What you need to do:
Repeat the data exactly, please.

(Collected data entries)
╭──

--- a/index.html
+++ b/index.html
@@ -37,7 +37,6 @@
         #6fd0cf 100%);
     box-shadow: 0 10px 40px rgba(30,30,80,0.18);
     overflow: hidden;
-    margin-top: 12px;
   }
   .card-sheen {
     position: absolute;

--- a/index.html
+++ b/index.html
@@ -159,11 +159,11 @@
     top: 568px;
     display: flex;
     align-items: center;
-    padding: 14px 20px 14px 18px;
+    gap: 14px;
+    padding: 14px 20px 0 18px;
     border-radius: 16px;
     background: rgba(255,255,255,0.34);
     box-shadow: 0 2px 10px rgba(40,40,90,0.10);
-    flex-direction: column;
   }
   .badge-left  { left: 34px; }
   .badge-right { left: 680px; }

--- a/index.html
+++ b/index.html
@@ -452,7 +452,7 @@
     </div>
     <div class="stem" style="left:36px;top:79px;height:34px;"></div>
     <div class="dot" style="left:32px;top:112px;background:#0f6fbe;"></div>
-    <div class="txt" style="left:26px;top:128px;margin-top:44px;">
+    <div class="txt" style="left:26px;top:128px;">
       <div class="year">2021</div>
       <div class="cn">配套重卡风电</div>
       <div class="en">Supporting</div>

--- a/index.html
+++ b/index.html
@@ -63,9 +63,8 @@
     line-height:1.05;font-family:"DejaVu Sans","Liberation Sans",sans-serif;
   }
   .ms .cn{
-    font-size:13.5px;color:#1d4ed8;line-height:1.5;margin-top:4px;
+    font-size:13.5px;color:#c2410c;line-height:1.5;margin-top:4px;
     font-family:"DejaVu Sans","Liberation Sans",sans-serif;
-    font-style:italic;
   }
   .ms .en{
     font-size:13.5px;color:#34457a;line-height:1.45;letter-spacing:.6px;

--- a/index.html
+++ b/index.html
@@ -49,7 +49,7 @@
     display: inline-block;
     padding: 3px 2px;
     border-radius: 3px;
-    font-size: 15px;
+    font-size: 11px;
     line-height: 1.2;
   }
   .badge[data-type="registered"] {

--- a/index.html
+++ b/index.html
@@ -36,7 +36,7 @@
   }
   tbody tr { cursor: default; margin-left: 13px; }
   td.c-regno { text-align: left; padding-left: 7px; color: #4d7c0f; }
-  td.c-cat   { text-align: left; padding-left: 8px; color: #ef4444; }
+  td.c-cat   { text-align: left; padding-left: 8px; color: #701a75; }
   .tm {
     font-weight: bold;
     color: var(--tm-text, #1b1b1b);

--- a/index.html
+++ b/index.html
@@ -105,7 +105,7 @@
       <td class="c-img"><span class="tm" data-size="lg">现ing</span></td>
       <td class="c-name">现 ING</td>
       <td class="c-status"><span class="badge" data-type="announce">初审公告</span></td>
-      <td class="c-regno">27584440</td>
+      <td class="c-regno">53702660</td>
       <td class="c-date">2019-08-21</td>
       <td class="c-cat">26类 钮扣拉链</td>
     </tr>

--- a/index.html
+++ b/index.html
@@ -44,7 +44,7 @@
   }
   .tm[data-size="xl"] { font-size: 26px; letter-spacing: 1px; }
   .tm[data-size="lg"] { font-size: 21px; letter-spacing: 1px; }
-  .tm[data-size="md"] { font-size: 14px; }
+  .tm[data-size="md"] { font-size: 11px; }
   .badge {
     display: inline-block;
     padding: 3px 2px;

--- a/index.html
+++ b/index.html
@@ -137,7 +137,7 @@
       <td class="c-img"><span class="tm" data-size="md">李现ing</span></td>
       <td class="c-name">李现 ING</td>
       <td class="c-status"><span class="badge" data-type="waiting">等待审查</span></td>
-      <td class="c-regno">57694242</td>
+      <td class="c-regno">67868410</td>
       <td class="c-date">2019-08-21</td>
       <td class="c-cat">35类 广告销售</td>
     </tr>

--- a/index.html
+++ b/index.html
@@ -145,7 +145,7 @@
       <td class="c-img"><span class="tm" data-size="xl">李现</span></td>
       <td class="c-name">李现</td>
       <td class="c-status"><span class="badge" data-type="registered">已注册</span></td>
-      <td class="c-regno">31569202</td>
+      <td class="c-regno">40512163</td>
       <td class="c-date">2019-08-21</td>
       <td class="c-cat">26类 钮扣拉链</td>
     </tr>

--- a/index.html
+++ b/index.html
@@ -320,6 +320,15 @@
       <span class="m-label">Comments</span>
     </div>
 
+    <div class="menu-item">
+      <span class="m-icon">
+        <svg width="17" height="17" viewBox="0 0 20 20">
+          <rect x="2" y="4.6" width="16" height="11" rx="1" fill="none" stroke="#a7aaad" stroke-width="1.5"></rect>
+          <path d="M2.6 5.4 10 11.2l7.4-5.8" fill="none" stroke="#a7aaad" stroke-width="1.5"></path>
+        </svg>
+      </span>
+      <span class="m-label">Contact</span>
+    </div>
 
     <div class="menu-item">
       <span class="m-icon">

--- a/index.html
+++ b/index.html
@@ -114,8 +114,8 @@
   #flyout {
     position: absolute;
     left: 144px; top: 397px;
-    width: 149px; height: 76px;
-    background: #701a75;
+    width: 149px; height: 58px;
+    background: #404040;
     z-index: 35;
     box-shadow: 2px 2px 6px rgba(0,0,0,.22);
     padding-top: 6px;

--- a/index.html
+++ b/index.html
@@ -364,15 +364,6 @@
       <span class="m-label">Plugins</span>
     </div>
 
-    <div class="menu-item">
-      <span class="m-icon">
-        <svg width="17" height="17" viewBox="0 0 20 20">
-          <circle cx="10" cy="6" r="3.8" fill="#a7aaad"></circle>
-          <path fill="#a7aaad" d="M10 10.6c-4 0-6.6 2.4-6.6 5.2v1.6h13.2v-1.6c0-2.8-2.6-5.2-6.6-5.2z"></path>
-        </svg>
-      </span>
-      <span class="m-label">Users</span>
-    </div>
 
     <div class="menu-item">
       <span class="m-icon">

╰──

Solution:
--- a/index.html
+++ b/index.html
@@ -37,7 +37,6 @@
         #6fd0cf 100%);
     box-shadow: 0 10px 40px rgba(30,30,80,0.18);
     overflow: hidden;
-    margin-top: 12px;
   }
   .card-sheen {
     position: absolute;

--- a/index.html
+++ b/index.html
@@ -159,11 +159,11 @@
     top: 568px;
     display: flex;
     align-items: center;
-    padding: 14px 20px 14px 18px;
+    gap: 14px;
+    padding: 14px 20px 0 18px;
     border-radius: 16px;
     background: rgba(255,255,255,0.34);
     box-shadow: 0 2px 10px rgba(40,40,90,0.10);
-    flex-direction: column;
   }
   .badge-left  { left: 34px; }
   .badge-right { left: 680px; }

--- a/index.html
+++ b/index.html
@@ -452,7 +452,7 @@
     </div>
     <div class="stem" style="left:36px;top:79px;height:34px;"></div>
     <div class="dot" style="left:32px;top:112px;background:#0f6fbe;"></div>
-    <div class="txt" style="left:26px;top:128px;margin-top:44px;">
+    <div class="txt" style="left:26px;top:128px;">
       <div class="year">2021</div>
       <div class="cn">配套重卡风电</div>
       <div class="en">Supporting</div>

--- a/index.html
+++ b/index.html
@@ -63,9 +63,8 @@
     line-height:1.05;font-family:"DejaVu Sans","Liberation Sans",sans-serif;
   }
   .ms .cn{
-    font-size:13.5px;color:#1d4ed8;line-height:1.5;margin-top:4px;
+    font-size:13.5px;color:#c2410c;line-height:1.5;margin-top:4px;
     font-family:"DejaVu Sans","Liberation Sans",sans-serif;
-    font-style:italic;
   }
   .ms .en{
     font-size:13.5px;color:#34457a;line-height:1.45;letter-spacing:.6px;

--- a/index.html
+++ b/index.html
@@ -49,7 +49,7 @@
     display: inline-block;
     padding: 3px 2px;
     border-radius: 3px;
-    font-size: 15px;
+    font-size: 11px;
     line-height: 1.2;
   }
   .badge[data-type="registered"] {

--- a/index.html
+++ b/index.html
@@ -36,7 +36,7 @@
   }
   tbody tr { cursor: default; margin-left: 13px; }
   td.c-regno { text-align: left; padding-left: 7px; color: #4d7c0f; }
-  td.c-cat   { text-align: left; padding-left: 8px; color: #ef4444; }
+  td.c-cat   { text-align: left; padding-left: 8px; color: #701a75; }
   .tm {
     font-weight: bold;
     color: var(--tm-text, #1b1b1b);

--- a/index.html
+++ b/index.html
@@ -105,7 +105,7 @@
       <td class="c-img"><span class="tm" data-size="lg">现ing</span></td>
       <td class="c-name">现 ING</td>
       <td class="c-status"><span class="badge" data-type="announce">初审公告</span></td>
-      <td class="c-regno">27584440</td>
+      <td class="c-regno">53702660</td>
       <td class="c-date">2019-08-21</td>
       <td class="c-cat">26类 钮扣拉链</td>
     </tr>

--- a/index.html
+++ b/index.html
@@ -44,7 +44,7 @@
   }
   .tm[data-size="xl"] { font-size: 26px; letter-spacing: 1px; }
   .tm[data-size="lg"] { font-size: 21px; letter-spacing: 1px; }
-  .tm[data-size="md"] { font-size: 14px; }
+  .tm[data-size="md"] { font-size: 11px; }
   .badge {
     display: inline-block;
     padding: 3px 2px;

--- a/index.html
+++ b/index.html
@@ -137,7 +137,7 @@
       <td class="c-img"><span class="tm" data-size="md">李现ing</span></td>
       <td class="c-name">李现 ING</td>
       <td class="c-status"><span class="badge" data-type="waiting">等待审查</span></td>
-      <td class="c-regno">57694242</td>
+      <td class="c-regno">67868410</td>
       <td class="c-date">2019-08-21</td>
       <td class="c-cat">35类 广告销售</td>
     </tr>

--- a/index.html
+++ b/index.html
@@ -145,7 +145,7 @@
       <td class="c-img"><span class="tm" data-size="xl">李现</span></td>
       <td class="c-name">李现</td>
       <td class="c-status"><span class="badge" data-type="registered">已注册</span></td>
-      <td class="c-regno">31569202</td>
+      <td class="c-regno">40512163</td>
       <td class="c-date">2019-08-21</td>
       <td class="c-cat">26类 钮扣拉链</td>
     </tr>

--- a/index.html
+++ b/index.html
@@ -320,6 +320,15 @@
       <span class="m-label">Comments</span>
     </div>
 
+    <div class="menu-item">
+      <span class="m-icon">
+        <svg width="17" height="17" viewBox="0 0 20 20">
+          <rect x="2" y="4.6" width="16" height="11" rx="1" fill="none" stroke="#a7aaad" stroke-width="1.5"></rect>
+          <path d="M2.6 5.4 10 11.2l7.4-5.8" fill="none" stroke="#a7aaad" stroke-width="1.5"></path>
+        </svg>
+      </span>
+      <span class="m-label">Contact</span>
+    </div>
 
     <div class="menu-item">
       <span class="m-icon">

--- a/index.html
+++ b/index.html
@@ -114,8 +114,8 @@
   #flyout {
     position: absolute;
     left: 144px; top: 397px;
-    width: 149px; height: 76px;
-    background: #701a75;
+    width: 149px; height: 58px;
+    background: #404040;
     z-index: 35;
     box-shadow: 2px 2px 6px rgba(0,0,0,.22);
     padding-top: 6px;

--- a/index.html
+++ b/index.html
@@ -364,15 +364,6 @@
       <span class="m-label">Plugins</span>
     </div>
 
-    <div class="menu-item">
-      <span class="m-icon">
-        <svg width="17" height="17" viewBox="0 0 20 20">
-          <circle cx="10" cy="6" r="3.8" fill="#a7aaad"></circle>
-          <path fill="#a7aaad" d="M10 10.6c-4 0-6.6 2.4-6.6 5.2v1.6h13.2v-1.6c0-2.8-2.6-5.2-6.6-5.2z"></path>
-        </svg>
-      </span>
-      <span class="m-label">Users</span>
-    </div>
 
     <div class="menu-item">
       <span class="m-icon">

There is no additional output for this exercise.